Deaf West’s revival of Steven Sater and Duncan Sheik’s musical Spring Awakening at the Brooks Atkinson Theatre, speaks not just in words but also in poetry of the hand. The result is an even darker more prolific understanding at how non-communication can lead to several senseless deaths. These are adolescents awakening to their bodies, who were not given instructions as to what was happening.
The cast is young and for the most part making their Broadway debut. I am going to predict a Theatre World Award for newcomer Austin P. McKenzie as Melchior. He is extraordinary, giving a freshness to this brash intelligent young man who wants answers and does not want to be lied to. He is willing to do the right thing, if only he were allowed. Vocally he is superb. When he realizes he is “Totally F*%ked,” he belts into the stratosphere with a quality that is both angelic and full of rage. Andy Mientus, the director’s fiancé also leaves an impression, reprising his role as the cunning Hänschen. He is the perfect manipulating school boy who looks say one thing and his personality another. Krysta Rodriguez as Ilse is heartbreaking as the girl doomed to lose, thanks to her abusive relationship at home. The scene where Ilse and Moritz connect again is touching and heartbreaking. Treshelle Edmond as Martha is also well played. Marlee Matlin, Camryn Manheim, Russell Harvard and Patrick Page cover multiple adult roles, with Manheim voicing Matlin’s lines and Page voicing Harvard’s line.
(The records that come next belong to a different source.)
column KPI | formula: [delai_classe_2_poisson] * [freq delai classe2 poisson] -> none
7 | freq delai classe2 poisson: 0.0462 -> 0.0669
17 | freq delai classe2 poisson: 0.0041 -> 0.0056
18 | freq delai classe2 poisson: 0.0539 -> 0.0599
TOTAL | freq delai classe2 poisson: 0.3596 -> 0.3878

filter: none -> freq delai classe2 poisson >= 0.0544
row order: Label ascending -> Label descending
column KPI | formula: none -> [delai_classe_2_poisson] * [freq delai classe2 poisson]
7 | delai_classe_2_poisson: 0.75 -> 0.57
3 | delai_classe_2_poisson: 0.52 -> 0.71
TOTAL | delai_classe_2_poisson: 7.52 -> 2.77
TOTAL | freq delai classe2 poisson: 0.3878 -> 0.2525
Both are wonderful both singing and acting bringing strong nuances to each role. I hope to see Ms. Manheim continuing to take on roles.
Director Michael Arden has created a world where singing and signing are one. Here the cast is part deaf and part speaking. An example of this is Wendla (Sandra Mae Frank) and Moritz (Daniel Durant) are paired with musical counterparts Katie Boeck and Alex Boniello, but like the Chocolate Factory productions something is lacking and in this case it is the acting of these two characters. Both Ms. Boeck and Mr. Boniello are wonderful musicians and singers but there is something lacking in their speaking. It doesn’t ring true and ironically their vocal pitch is just way to high, so when acting they sound a little cartoonish. I would have preferred the projections on a screen or just seeing the deaf actors work as they were both strong.
I did miss Bill T. Jones choreography, but ASL is a beautiful way to see a song. The mood lighting by Ben Stanton along with set and costumes by Dane Laffrey’s allow us into this world, which is soulful and fulfilling.
We still have not really answered our adolescent’s questions and sexual and physical abuse still happens. This is the perfect show to start that dialogue. This is a production that has such a special tone to it that it becomes a don’t miss.
Spring Awakening: Brooks Atkinson Theatre until January 24th.